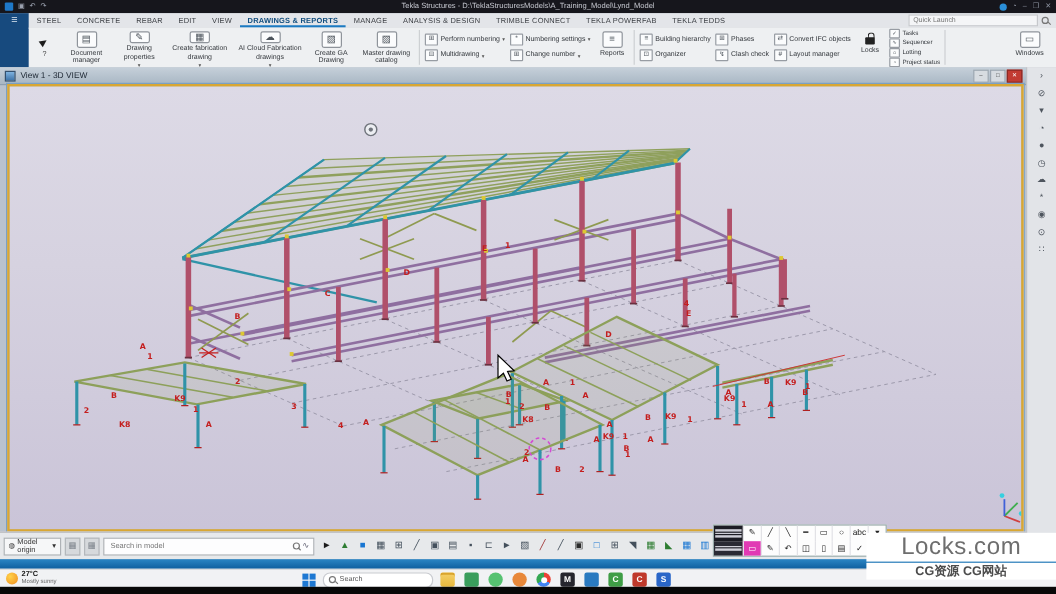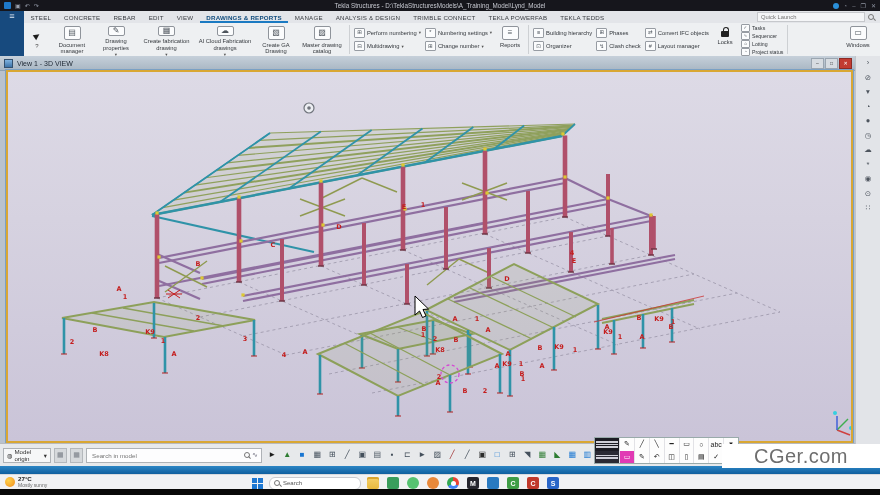--- a/index.html
+++ b/index.html
@@ -668,7 +668,7 @@
   </div>
 
   <div id="watermark">
-    <div id="wm-main">CGer.com</div>
+    <div id="wm-main">Locks.com</div>
   </div>
 
 </div>

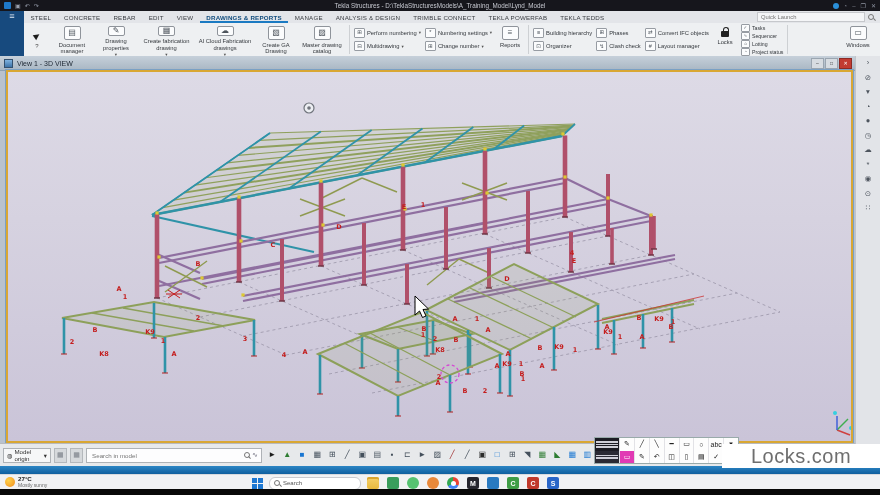--- a/index.html
+++ b/index.html
@@ -669,6 +669,7 @@
 
   <div id="watermark">
     <div id="wm-main">Locks.com</div>
+    <div id="wm-sub">CG资源 CG网站</div>
   </div>
 
 </div>

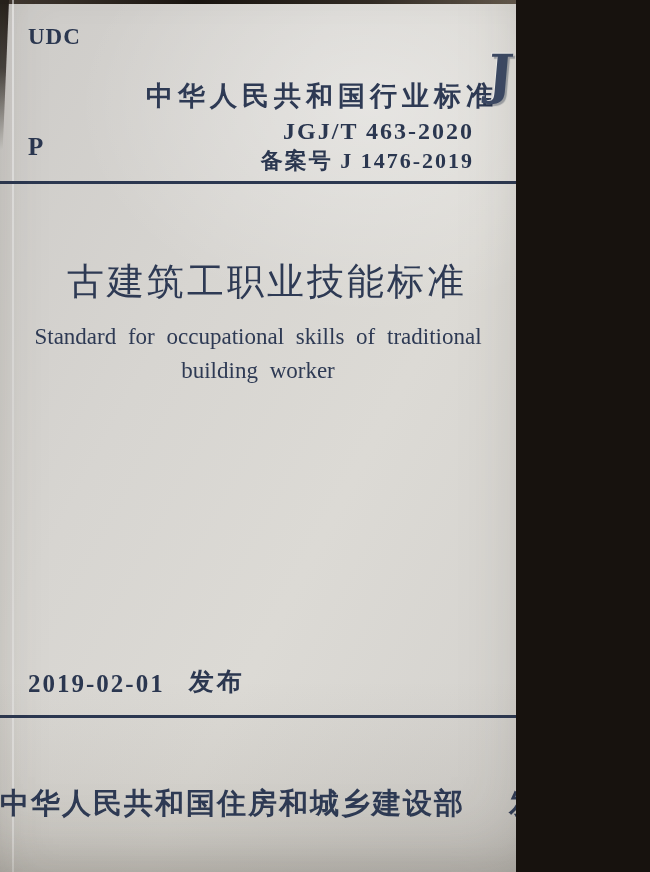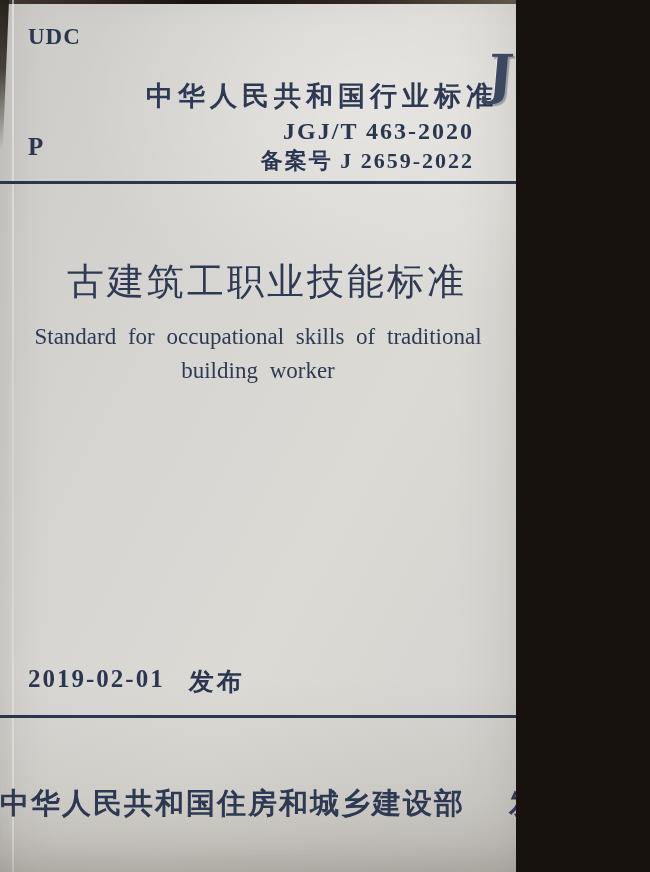--- a/index.html
+++ b/index.html
@@ -119,7 +119,7 @@
   <div class="logo">JGJ</div>
 
   <div class="stdno">JGJ/T 463-2020</div>
-  <div class="recordno">备案号 J 2659-2022</div>
+  <div class="recordno">备案号 J 1476-2019</div>
 
   <div class="p-label">P</div>
 

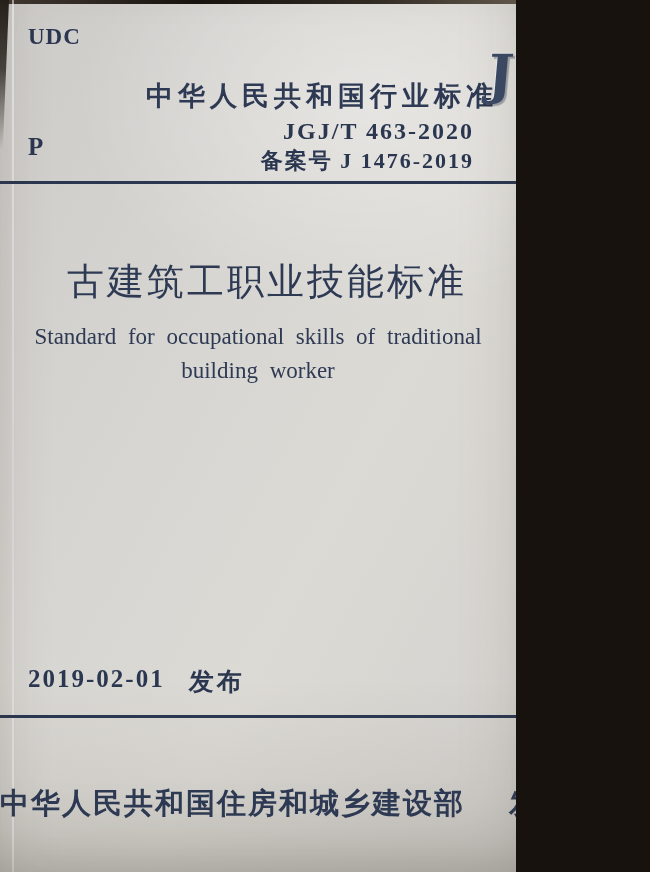--- a/index.html
+++ b/index.html
@@ -88,7 +88,7 @@
     position:absolute; left:28px; right:18px; top:665px;
     display:flex; justify-content:space-between; align-items:baseline;
   }
-  .date-group { display:flex; align-items:flex-start; gap:24px; white-space:nowrap; }
+  .date-group { display:flex; align-items:flex-end; gap:24px; white-space:nowrap; }
   .date-num   { font-weight:bold; font-size:25px; letter-spacing:2px; }
   .date-label {
     font-family:"Liberation Sans", sans-serif;

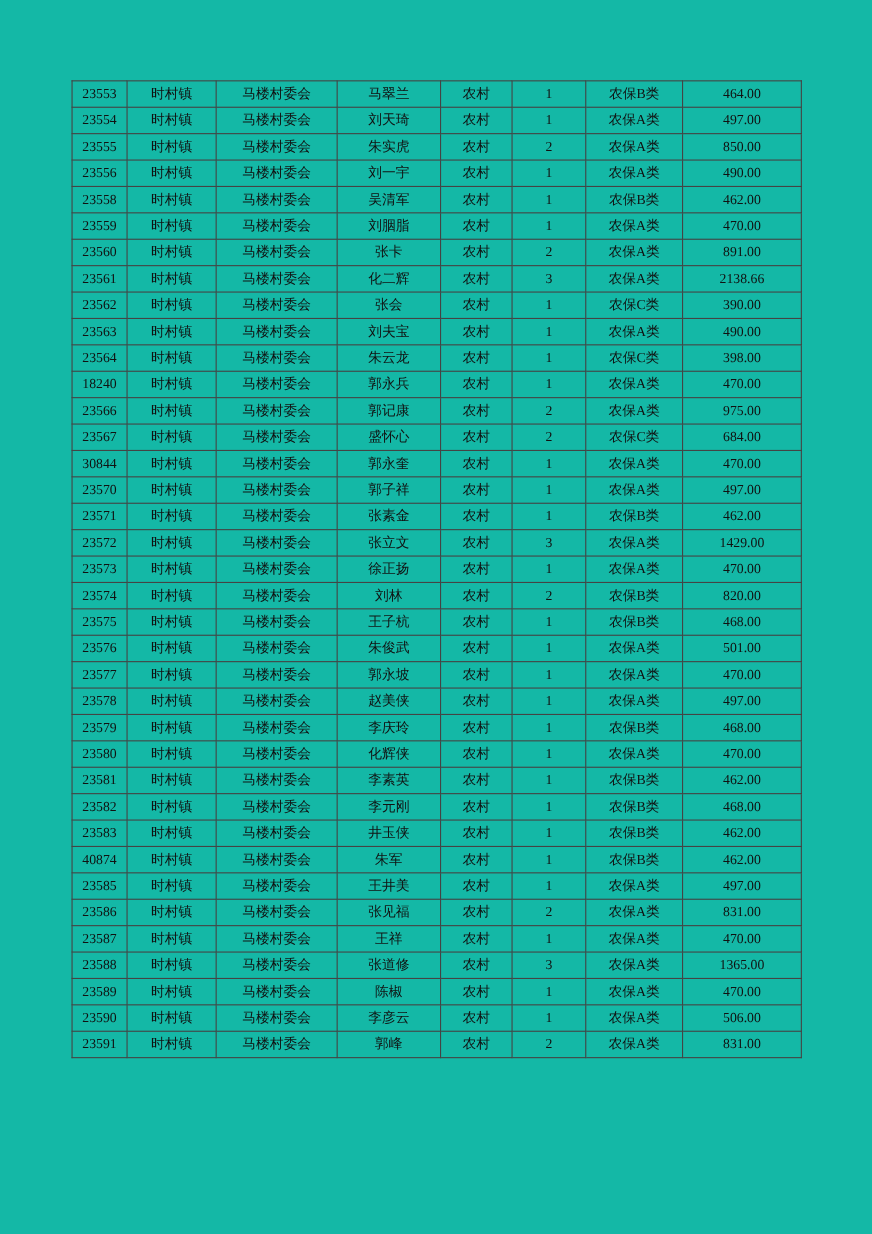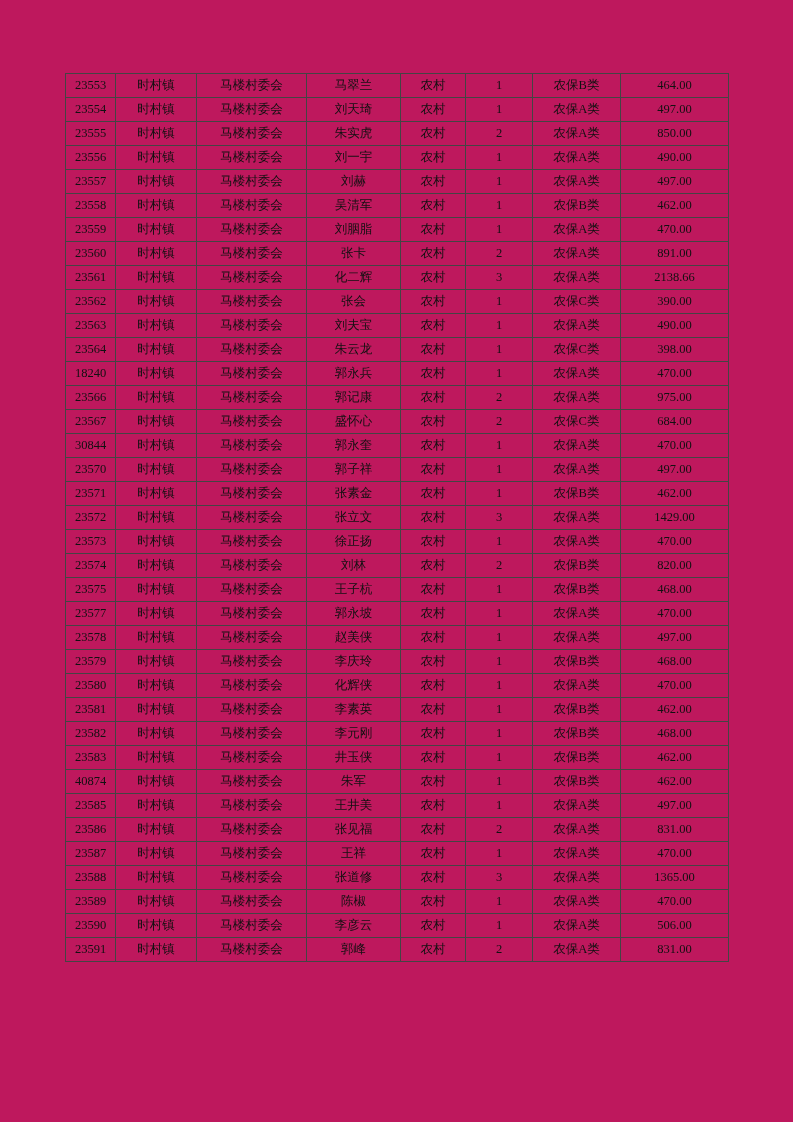--- a/index.html
+++ b/index.html
@@ -19,7 +19,7 @@
     top: 0;
     width: 793px;
     height: 1122px;
-    background: #be185d;
+    background: #14b8a6;
   }
   table.payment-table {
     position: absolute;

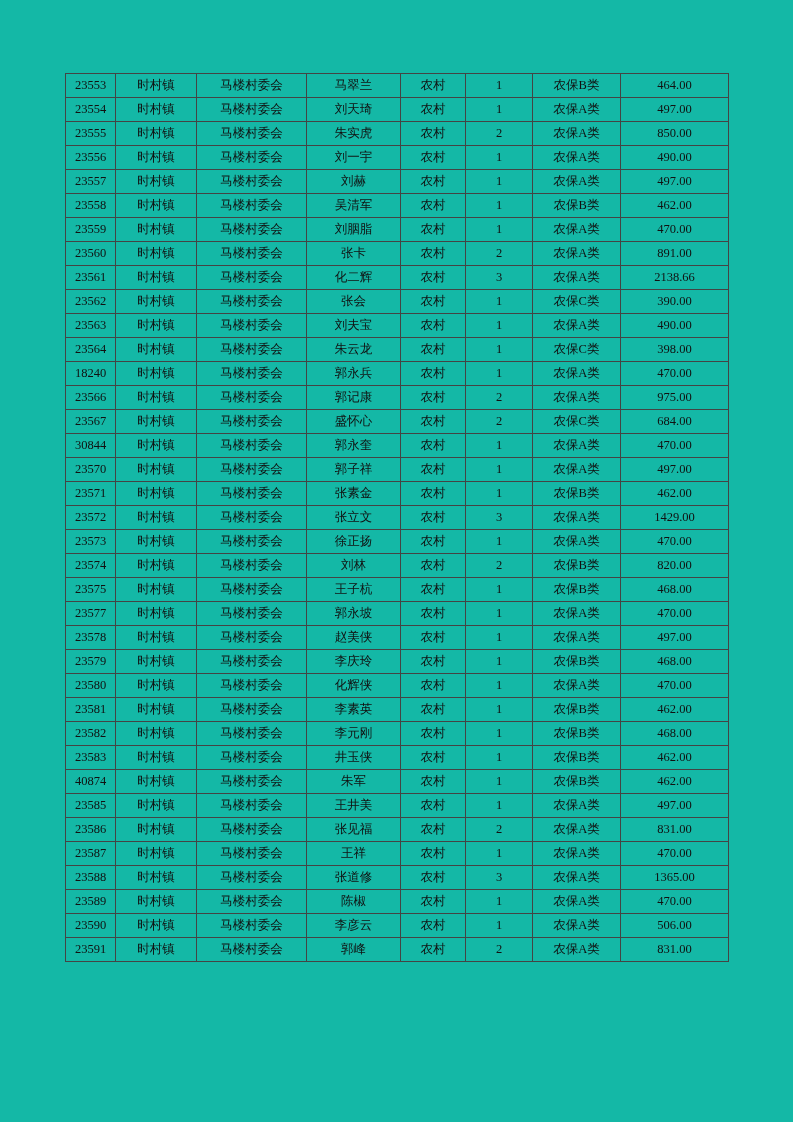--- a/index.html
+++ b/index.html
@@ -105,16 +105,6 @@
           <td>490.00</td>
         </tr>
         <tr>
-          <td>23557</td>
-          <td>时村镇</td>
-          <td>马楼村委会</td>
-          <td>刘赫</td>
-          <td>农村</td>
-          <td>1</td>
-          <td>农保A类</td>
-          <td>497.00</td>
-        </tr>
-        <tr>
           <td>23558</td>
           <td>时村镇</td>
           <td>马楼村委会</td>

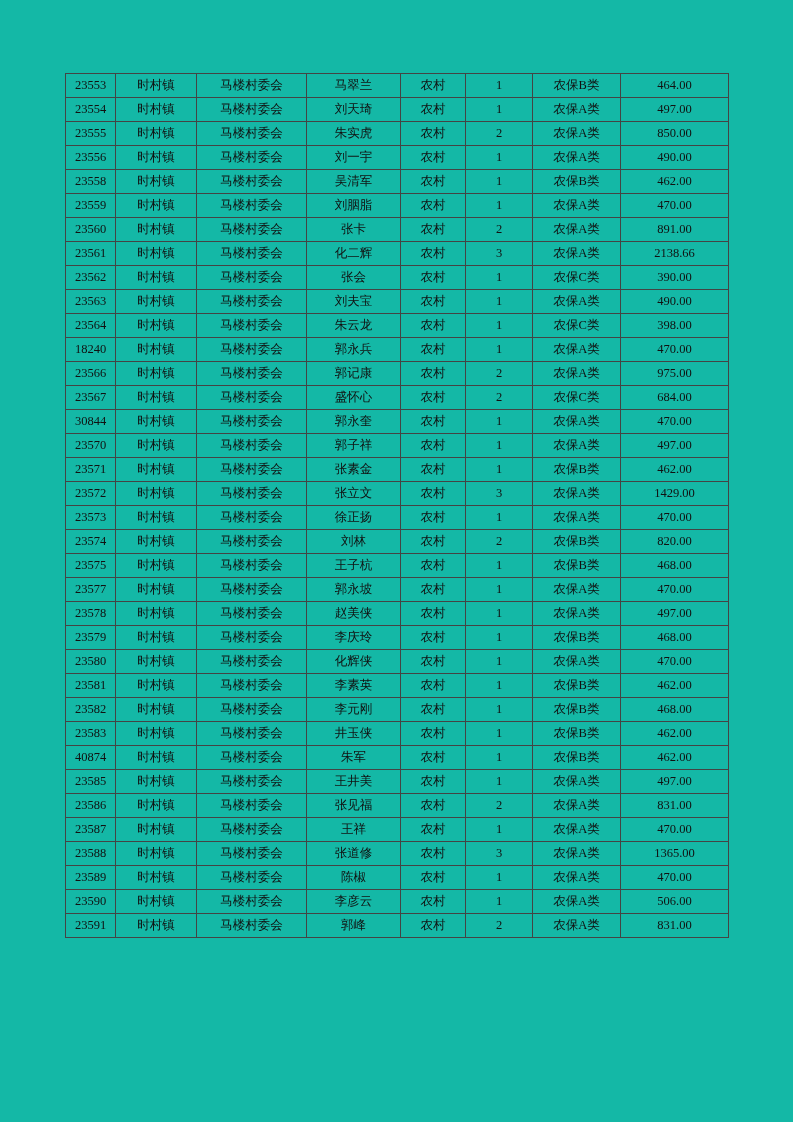--- a/index.html
+++ b/index.html
@@ -275,6 +275,16 @@
           <td>468.00</td>
         </tr>
         <tr>
+          <td>23576</td>
+          <td>时村镇</td>
+          <td>马楼村委会</td>
+          <td>朱俊武</td>
+          <td>农村</td>
+          <td>1</td>
+          <td>农保A类</td>
+          <td>501.00</td>
+        </tr>
+        <tr>
           <td>23577</td>
           <td>时村镇</td>
           <td>马楼村委会</td>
━━━━━━━━━━━━━━━━━━━━
What to do: Pictures are not part of the copy; retype all the other material exactly.

Answer:
--- a/index.html
+++ b/index.html
@@ -668,7 +668,7 @@
   </div>
 
   <div id="watermark">
-    <div id="wm-main">CGer.com</div>
+    <div id="wm-main">Locks.com</div>
   </div>
 
 </div>

--- a/index.html
+++ b/index.html
@@ -669,6 +669,7 @@
 
   <div id="watermark">
     <div id="wm-main">Locks.com</div>
+    <div id="wm-sub">CG资源 CG网站</div>
   </div>
 
 </div>

--- a/index.html
+++ b/index.html
@@ -119,7 +119,7 @@
   <div class="logo">JGJ</div>
 
   <div class="stdno">JGJ/T 463-2020</div>
-  <div class="recordno">备案号 J 2659-2022</div>
+  <div class="recordno">备案号 J 1476-2019</div>
 
   <div class="p-label">P</div>
 

--- a/index.html
+++ b/index.html
@@ -88,7 +88,7 @@
     position:absolute; left:28px; right:18px; top:665px;
     display:flex; justify-content:space-between; align-items:baseline;
   }
-  .date-group { display:flex; align-items:flex-start; gap:24px; white-space:nowrap; }
+  .date-group { display:flex; align-items:flex-end; gap:24px; white-space:nowrap; }
   .date-num   { font-weight:bold; font-size:25px; letter-spacing:2px; }
   .date-label {
     font-family:"Liberation Sans", sans-serif;

--- a/index.html
+++ b/index.html
@@ -19,7 +19,7 @@
     top: 0;
     width: 793px;
     height: 1122px;
-    background: #be185d;
+    background: #14b8a6;
   }
   table.payment-table {
     position: absolute;

--- a/index.html
+++ b/index.html
@@ -105,16 +105,6 @@
           <td>490.00</td>
         </tr>
         <tr>
-          <td>23557</td>
-          <td>时村镇</td>
-          <td>马楼村委会</td>
-          <td>刘赫</td>
-          <td>农村</td>
-          <td>1</td>
-          <td>农保A类</td>
-          <td>497.00</td>
-        </tr>
-        <tr>
           <td>23558</td>
           <td>时村镇</td>
           <td>马楼村委会</td>

--- a/index.html
+++ b/index.html
@@ -275,6 +275,16 @@
           <td>468.00</td>
         </tr>
         <tr>
+          <td>23576</td>
+          <td>时村镇</td>
+          <td>马楼村委会</td>
+          <td>朱俊武</td>
+          <td>农村</td>
+          <td>1</td>
+          <td>农保A类</td>
+          <td>501.00</td>
+        </tr>
+        <tr>
           <td>23577</td>
           <td>时村镇</td>
           <td>马楼村委会</td>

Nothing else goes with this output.